Ben Jonson : Dramaturge de la Renaissance, homme de la Renaissance

Courtiser la Cour

Jonson était un homme qui aimait son luxe. Ayant été élevé dans la pauvreté, il appréciait la bonne nourriture et le confort des créatures. Il était un homme corpulent enclin à louer les choses les plus fines dans ses innombrables poèmes, et cherchait la reconnaissance de la cour du roi James I. Il a écrit plus de vingt masques pour la cour, y compris The Masque of Blackness, dans lequel la reine Anne elle-même a joué. En 1616, Jonson est nommé le tout premier poète lauréat d’Angleterre.

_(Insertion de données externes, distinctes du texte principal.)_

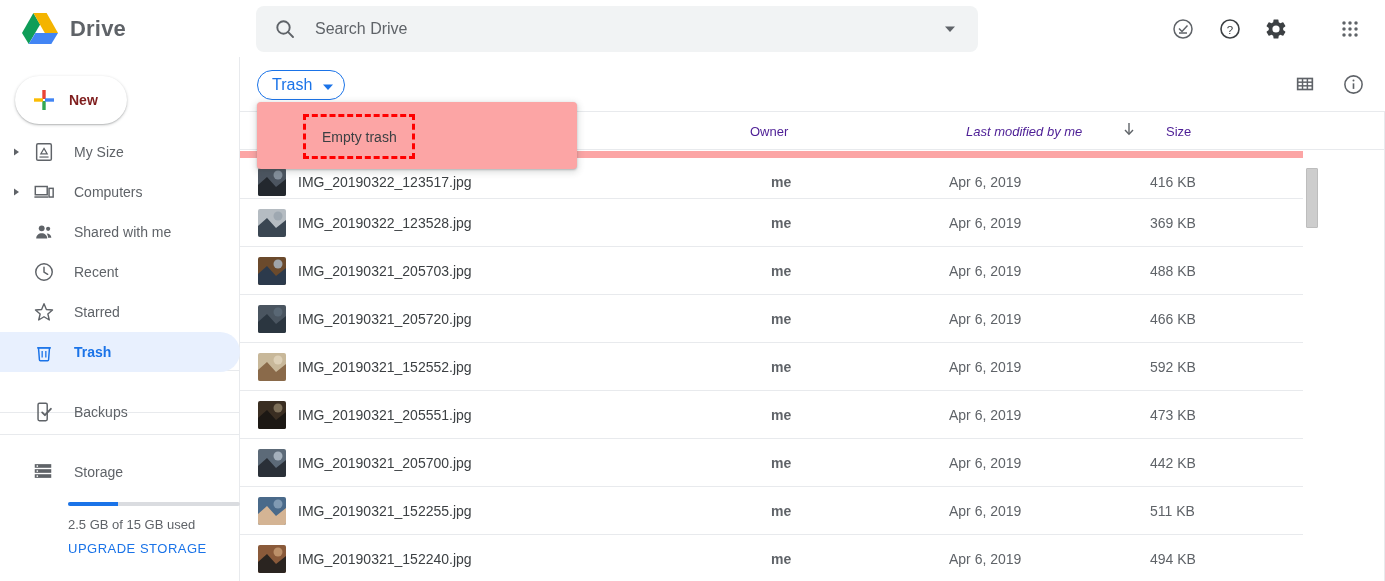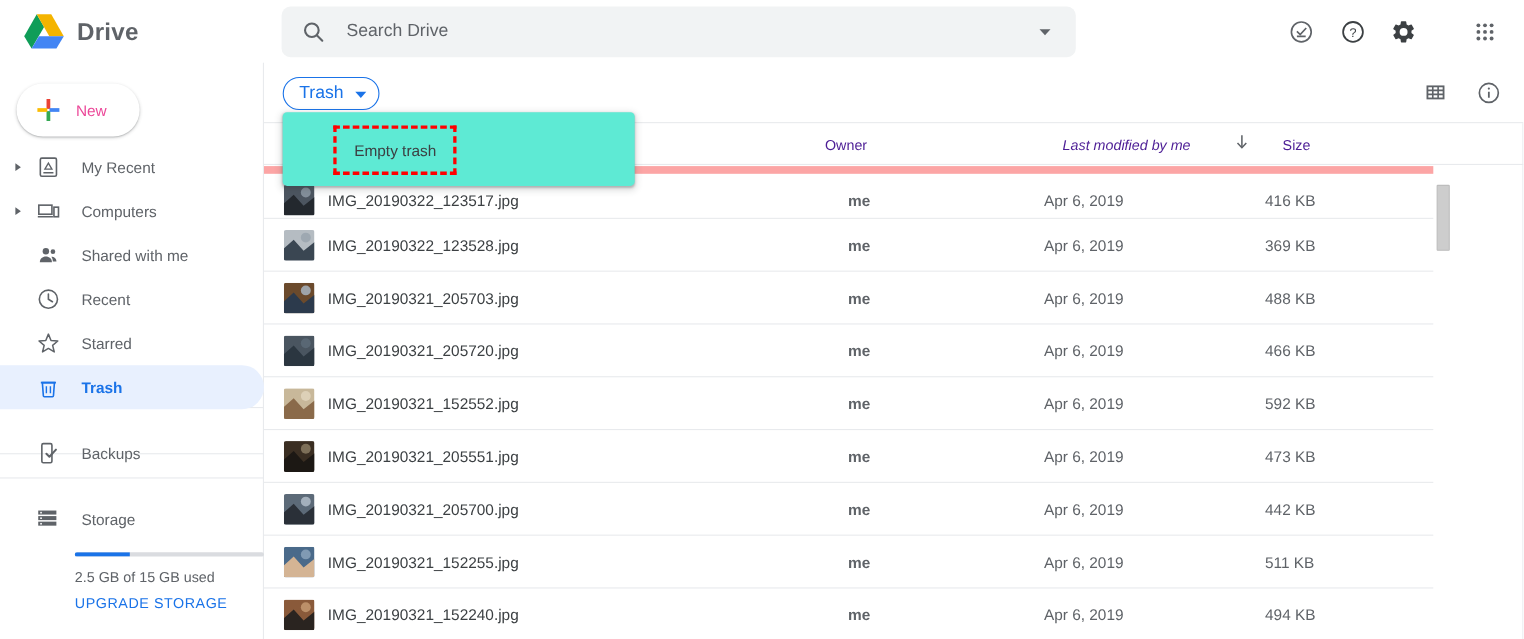"New" #new-label { color: #ec4899 -> #7f1d1d; font-weight: 400 -> 700 }
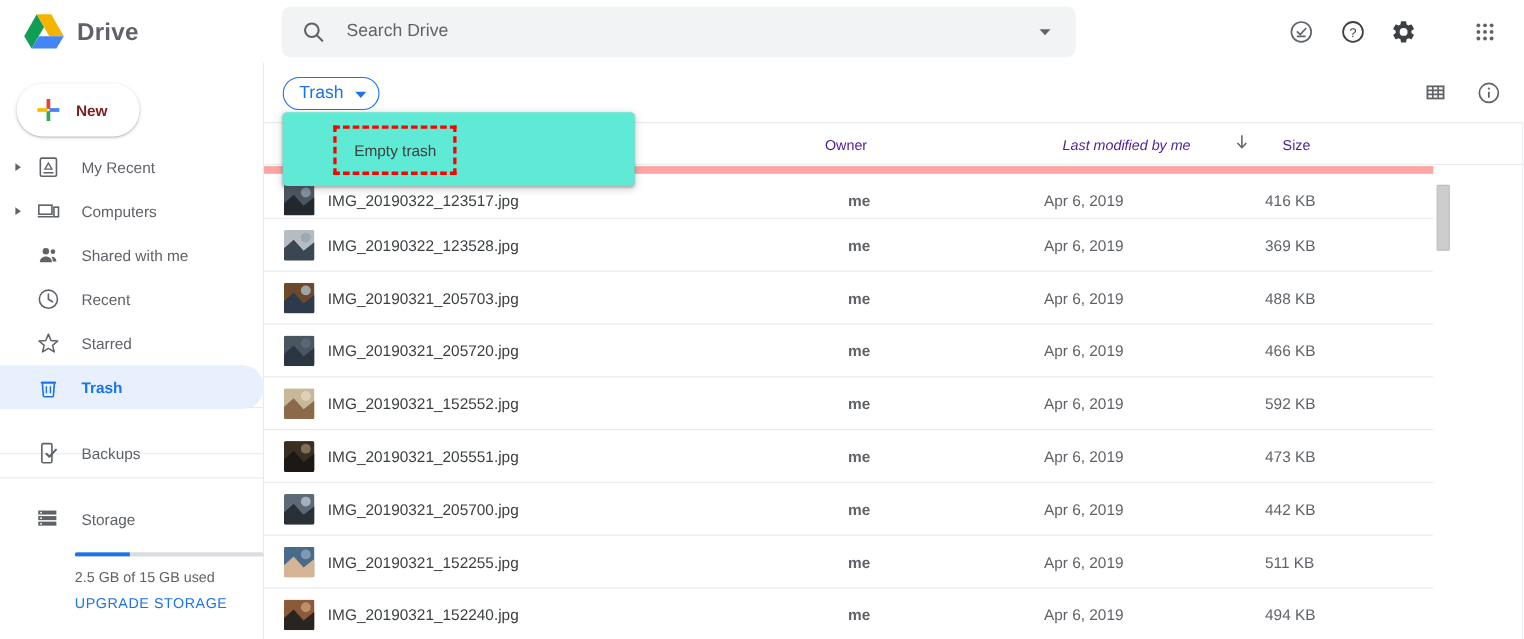"Empty trash" #trash-menu { background: #5eead4 -> #fca5a5 }
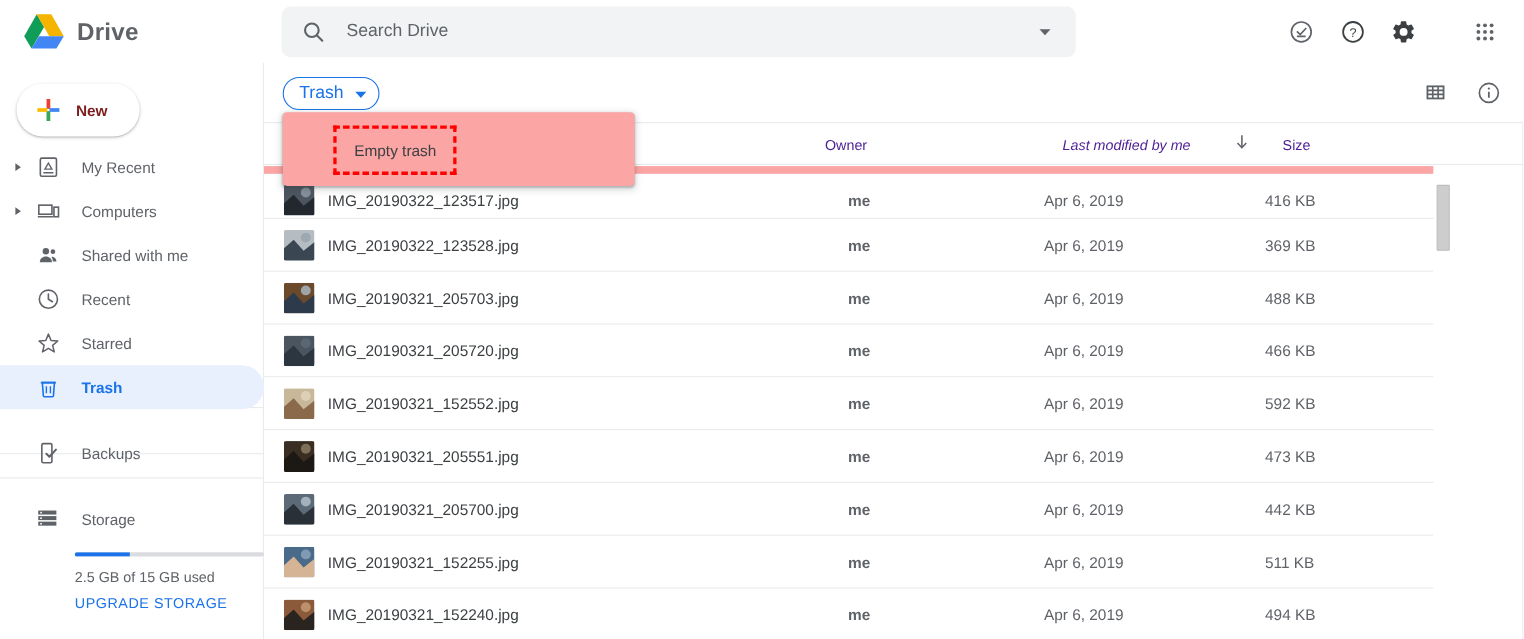"My Recent" span.nav-label { text: Recent -> Size }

Ben Jonson (The Workes of Beniamin Ionson) , via Wikimedia Commons

Dramaturge important et auto-important

Jonson était conscient de son héritage à un degré sans précédent parmi les premiers dramaturges modernes. Il a été le premier dramaturge à s’assurer que ses propres œuvres étaient publiées sous forme de folio formel, traitant ses pièces comme des œuvres de note littéraire plutôt que comme des pièces de théâtre frivoles. Le folio de 1616 divise ses œuvres en pièces, poèmes, masques et divertissements. La gravure de la page de titre se donnait beaucoup de mal pour associer Jonson aux savants grecs d’autrefois.
Et peut-être que cette association n’était pas injuste : Jonson était spirituel, intelligent, bien lu, et aussi capable d’être un poète qu’un dramaturge.
« On My First Sonne », une élégie écrite après la mort de son fils Benjamin, âgé de sept ans, est vraiment déchirante. Jonson était un véritable homme de la Renaissance. La « Tribu de Ben » s’est développée à partir des années 1620, un groupe de poètes qui se proclamaient influencés par Jonson et ses successeurs, dont Robert Herrick et Richard Lovelace. Jonson souffre d’une série d’attaques cérébrales, tombe en disgrâce devant la cour et meurt le 6 août 1637.
Pas peu en raison du fait qu’il a assuré leur publication, les œuvres de Jonson perdurent.